> _Task to complete_
Count the lines below that hold the string "text". Give only that number.

══ Data ══

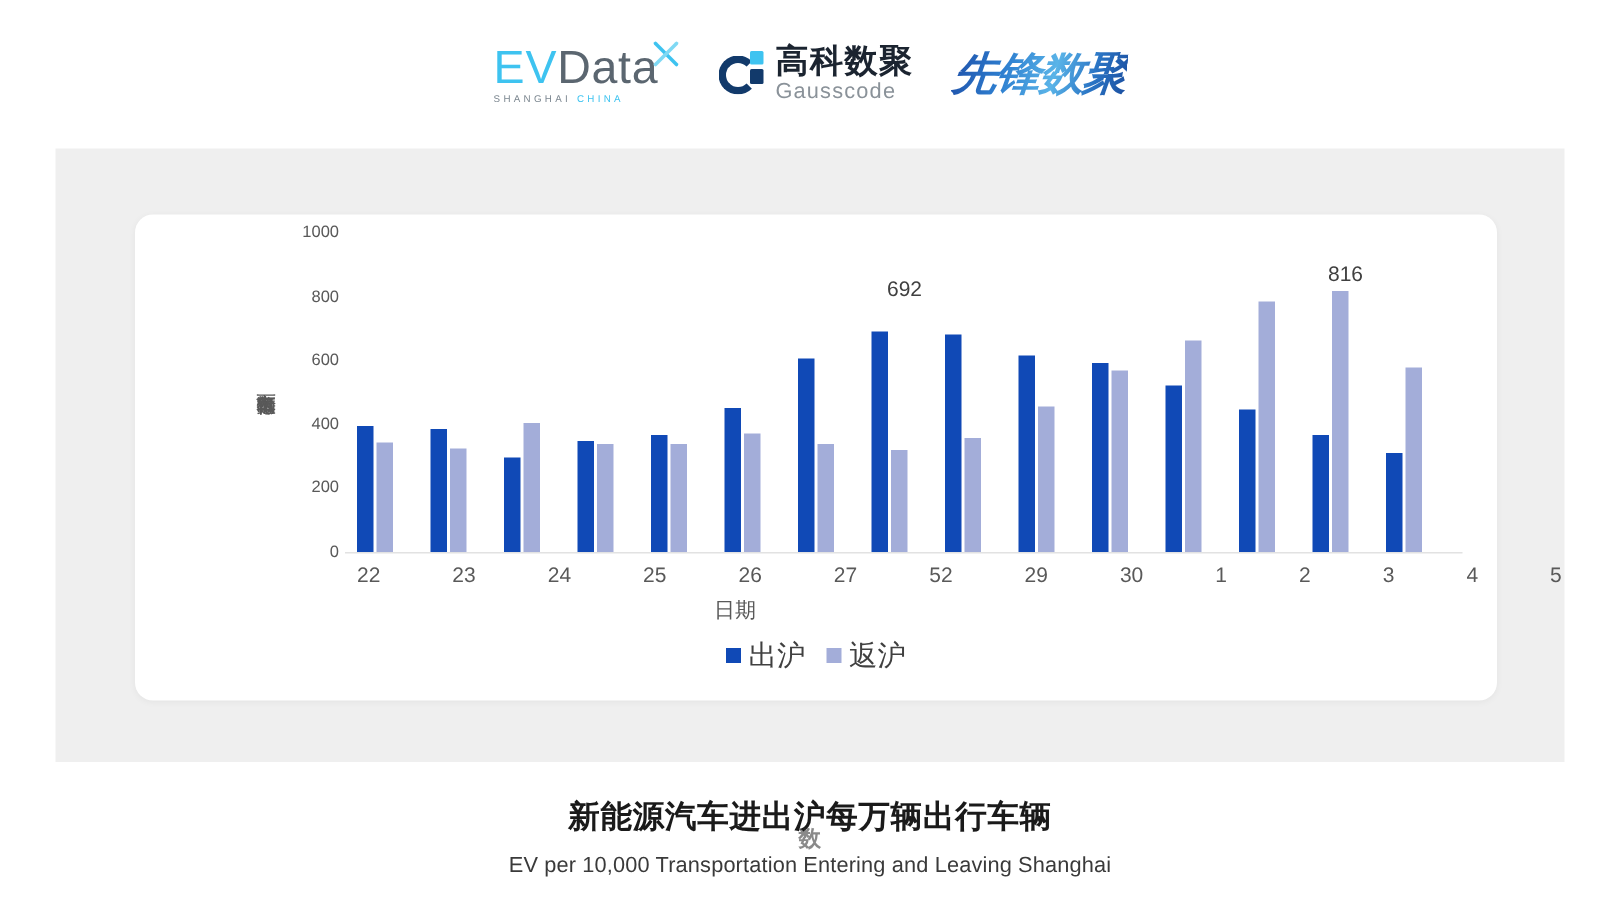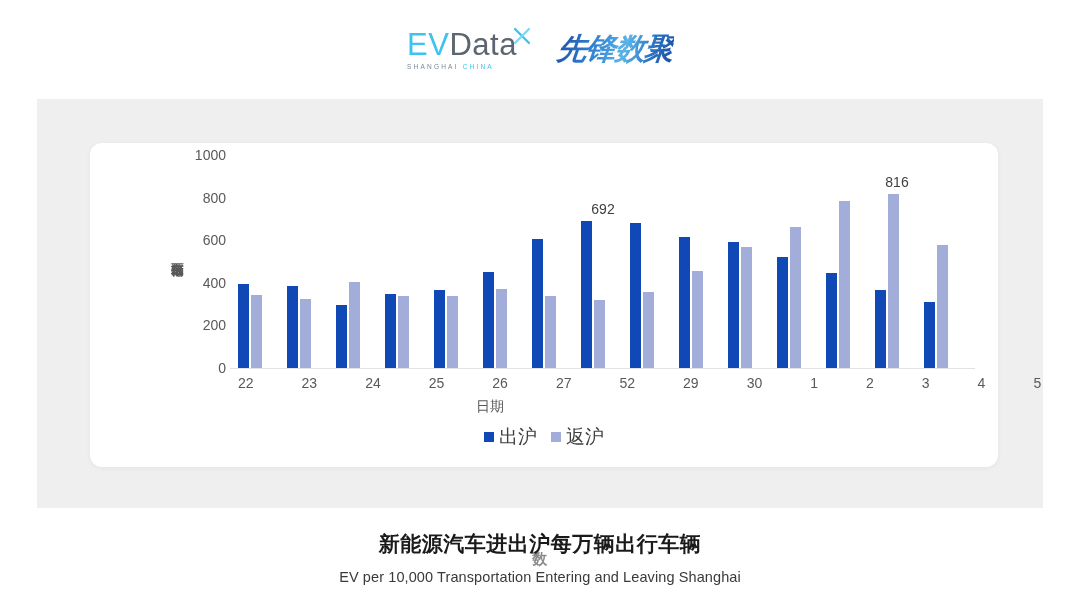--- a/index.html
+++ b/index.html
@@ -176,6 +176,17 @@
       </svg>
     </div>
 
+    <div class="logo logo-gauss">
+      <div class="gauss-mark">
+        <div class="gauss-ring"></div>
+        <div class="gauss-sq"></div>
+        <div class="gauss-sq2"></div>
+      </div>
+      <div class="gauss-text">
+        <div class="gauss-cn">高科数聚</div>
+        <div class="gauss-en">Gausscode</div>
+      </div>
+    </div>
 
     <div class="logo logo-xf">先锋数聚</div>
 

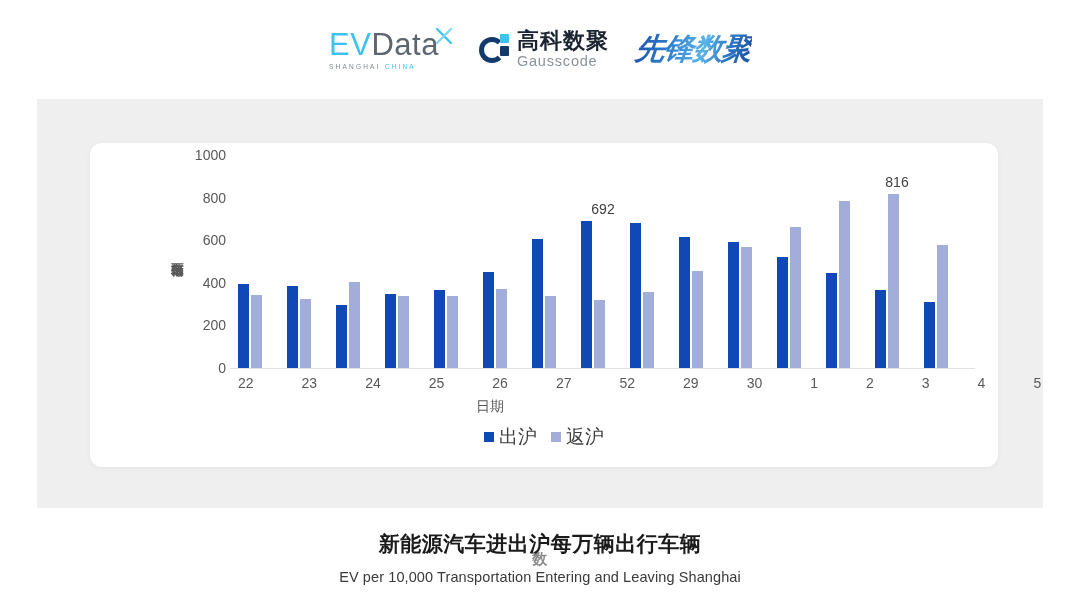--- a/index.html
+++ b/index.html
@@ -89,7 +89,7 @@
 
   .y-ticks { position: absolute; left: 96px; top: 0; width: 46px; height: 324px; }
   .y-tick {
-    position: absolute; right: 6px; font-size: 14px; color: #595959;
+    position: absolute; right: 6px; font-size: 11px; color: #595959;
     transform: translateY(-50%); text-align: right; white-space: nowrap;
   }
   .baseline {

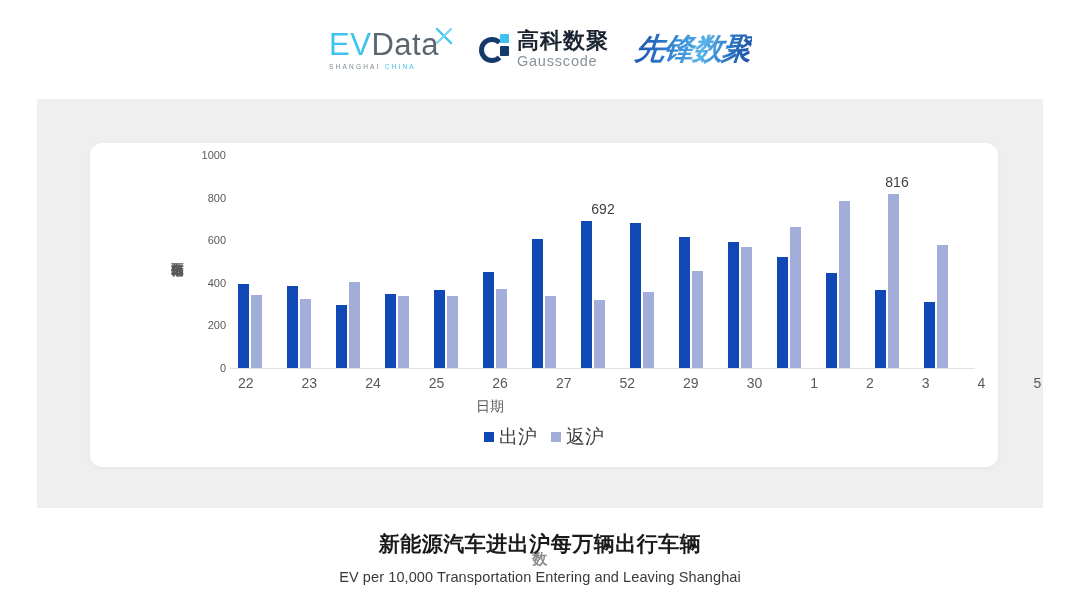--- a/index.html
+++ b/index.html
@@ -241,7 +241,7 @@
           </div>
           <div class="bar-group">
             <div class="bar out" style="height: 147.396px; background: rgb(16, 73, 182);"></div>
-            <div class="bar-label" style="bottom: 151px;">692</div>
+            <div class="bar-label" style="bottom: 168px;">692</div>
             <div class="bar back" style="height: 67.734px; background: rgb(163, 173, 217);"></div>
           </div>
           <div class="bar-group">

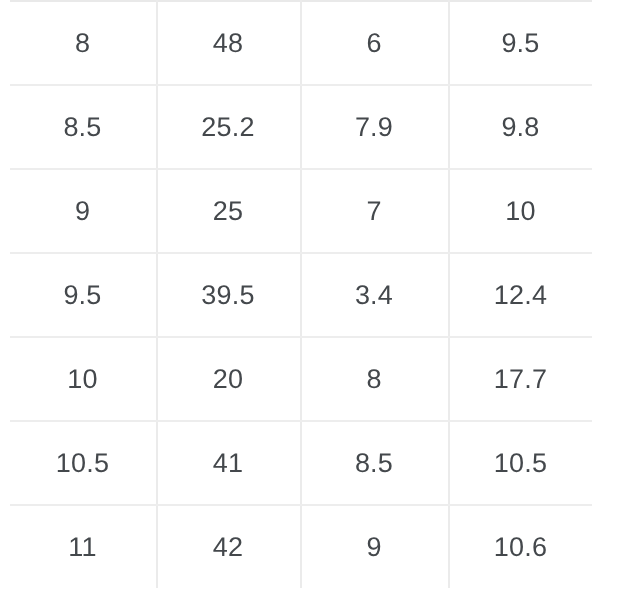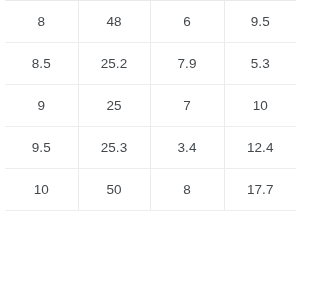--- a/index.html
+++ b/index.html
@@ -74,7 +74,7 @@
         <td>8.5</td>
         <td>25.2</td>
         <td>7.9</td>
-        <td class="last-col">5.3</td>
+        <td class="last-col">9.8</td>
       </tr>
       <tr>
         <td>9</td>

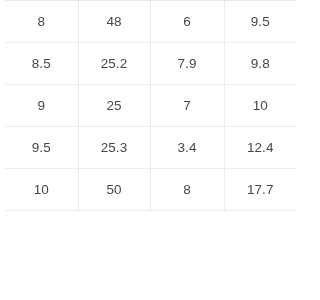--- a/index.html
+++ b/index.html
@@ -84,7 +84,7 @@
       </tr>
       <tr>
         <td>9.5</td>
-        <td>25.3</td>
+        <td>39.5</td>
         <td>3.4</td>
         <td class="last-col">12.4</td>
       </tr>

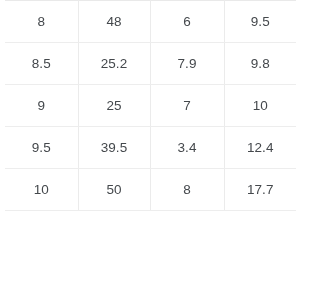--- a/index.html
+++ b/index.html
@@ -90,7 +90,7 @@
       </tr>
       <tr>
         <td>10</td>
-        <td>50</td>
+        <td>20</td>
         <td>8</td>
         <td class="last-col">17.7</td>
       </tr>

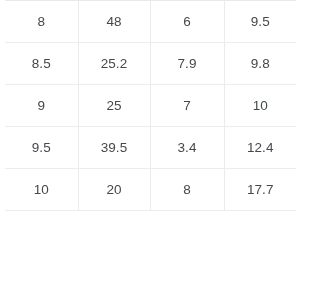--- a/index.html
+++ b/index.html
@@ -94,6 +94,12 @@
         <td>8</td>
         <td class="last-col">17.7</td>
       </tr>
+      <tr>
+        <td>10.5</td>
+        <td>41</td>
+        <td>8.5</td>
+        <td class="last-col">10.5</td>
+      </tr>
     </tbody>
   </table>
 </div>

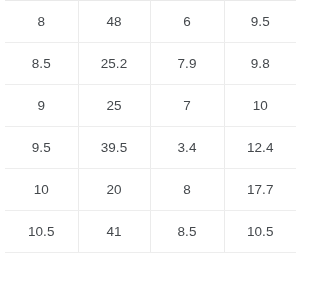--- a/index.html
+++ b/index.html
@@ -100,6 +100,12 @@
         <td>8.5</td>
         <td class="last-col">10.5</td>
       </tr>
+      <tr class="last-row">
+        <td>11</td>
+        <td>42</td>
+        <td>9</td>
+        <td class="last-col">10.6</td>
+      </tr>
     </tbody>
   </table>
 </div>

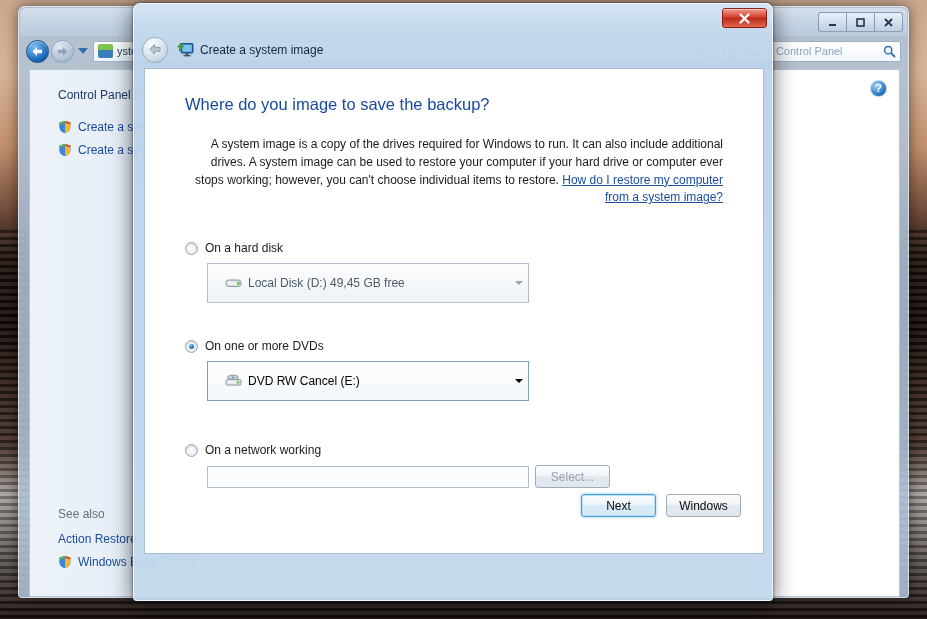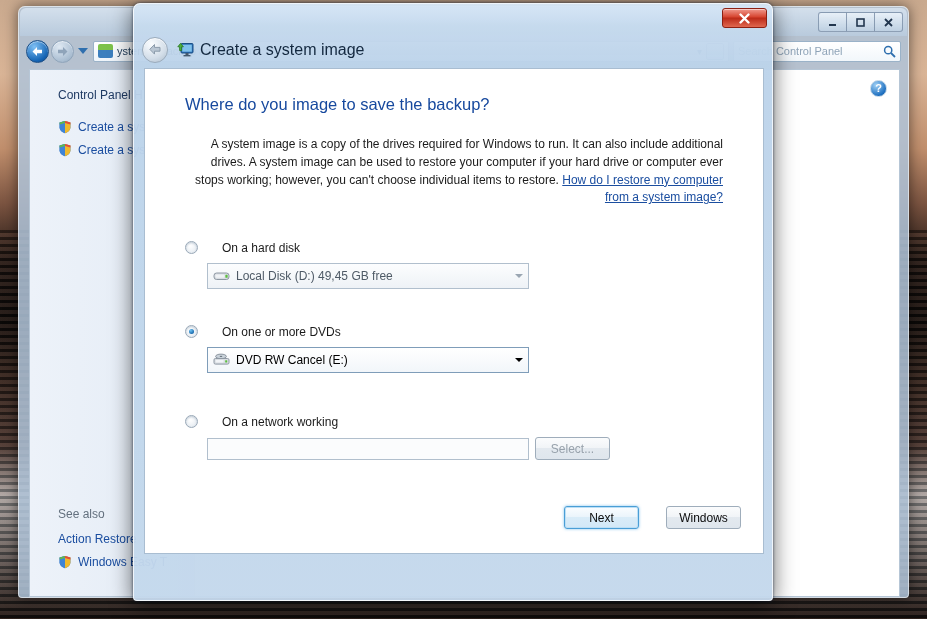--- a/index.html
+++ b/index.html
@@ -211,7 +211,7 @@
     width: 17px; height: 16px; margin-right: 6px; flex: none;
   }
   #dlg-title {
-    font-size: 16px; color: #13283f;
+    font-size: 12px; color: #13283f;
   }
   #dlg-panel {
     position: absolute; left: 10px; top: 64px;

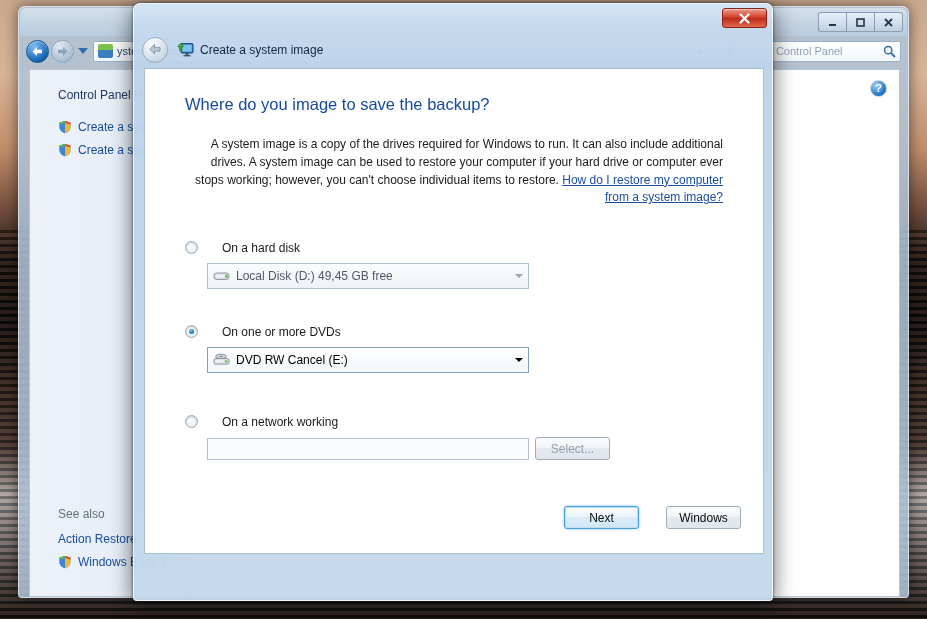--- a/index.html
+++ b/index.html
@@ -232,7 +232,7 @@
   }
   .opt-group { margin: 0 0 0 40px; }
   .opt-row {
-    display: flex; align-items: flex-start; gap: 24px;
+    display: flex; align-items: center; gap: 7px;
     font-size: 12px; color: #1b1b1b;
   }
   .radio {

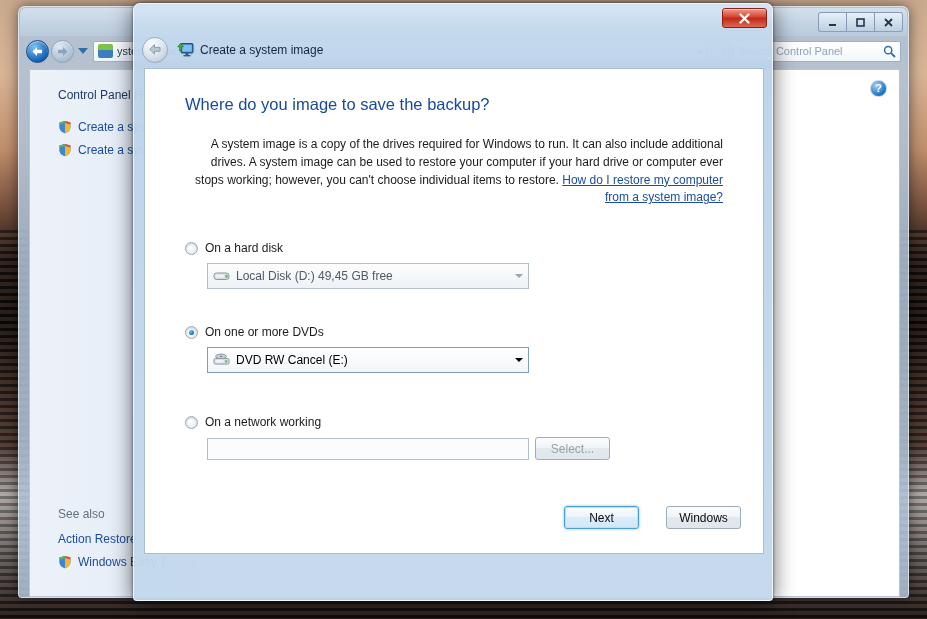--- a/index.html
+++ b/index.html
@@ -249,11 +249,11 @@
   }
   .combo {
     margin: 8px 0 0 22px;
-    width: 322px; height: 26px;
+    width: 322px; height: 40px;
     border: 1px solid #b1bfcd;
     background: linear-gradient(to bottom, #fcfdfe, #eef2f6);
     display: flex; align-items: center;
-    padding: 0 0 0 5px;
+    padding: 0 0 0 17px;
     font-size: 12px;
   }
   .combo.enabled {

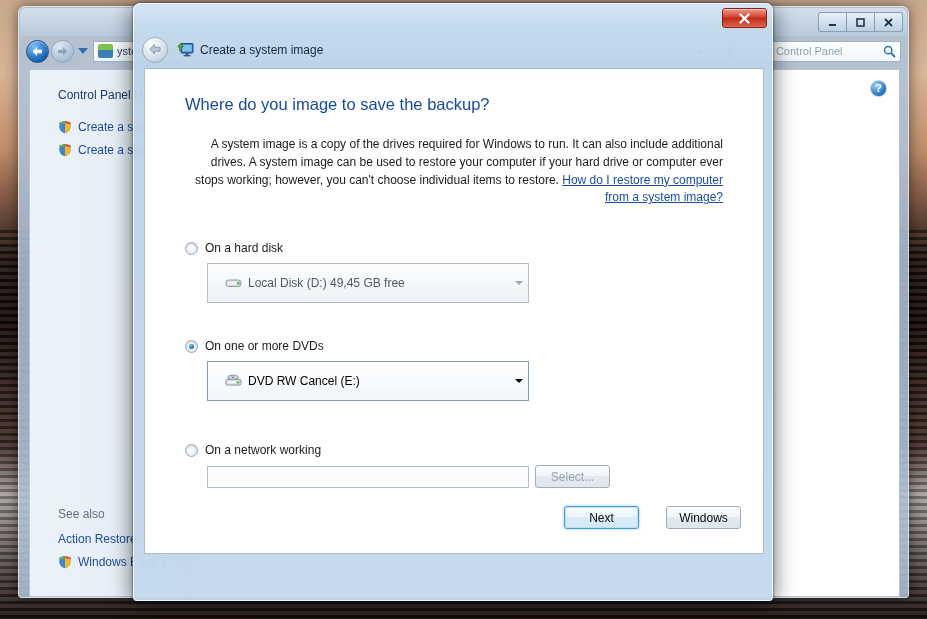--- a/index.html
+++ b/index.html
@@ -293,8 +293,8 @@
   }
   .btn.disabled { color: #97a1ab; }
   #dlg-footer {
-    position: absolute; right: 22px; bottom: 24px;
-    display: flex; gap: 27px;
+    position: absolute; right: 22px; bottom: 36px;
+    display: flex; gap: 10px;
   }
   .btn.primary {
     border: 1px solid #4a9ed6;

═══

> _The completed task_
2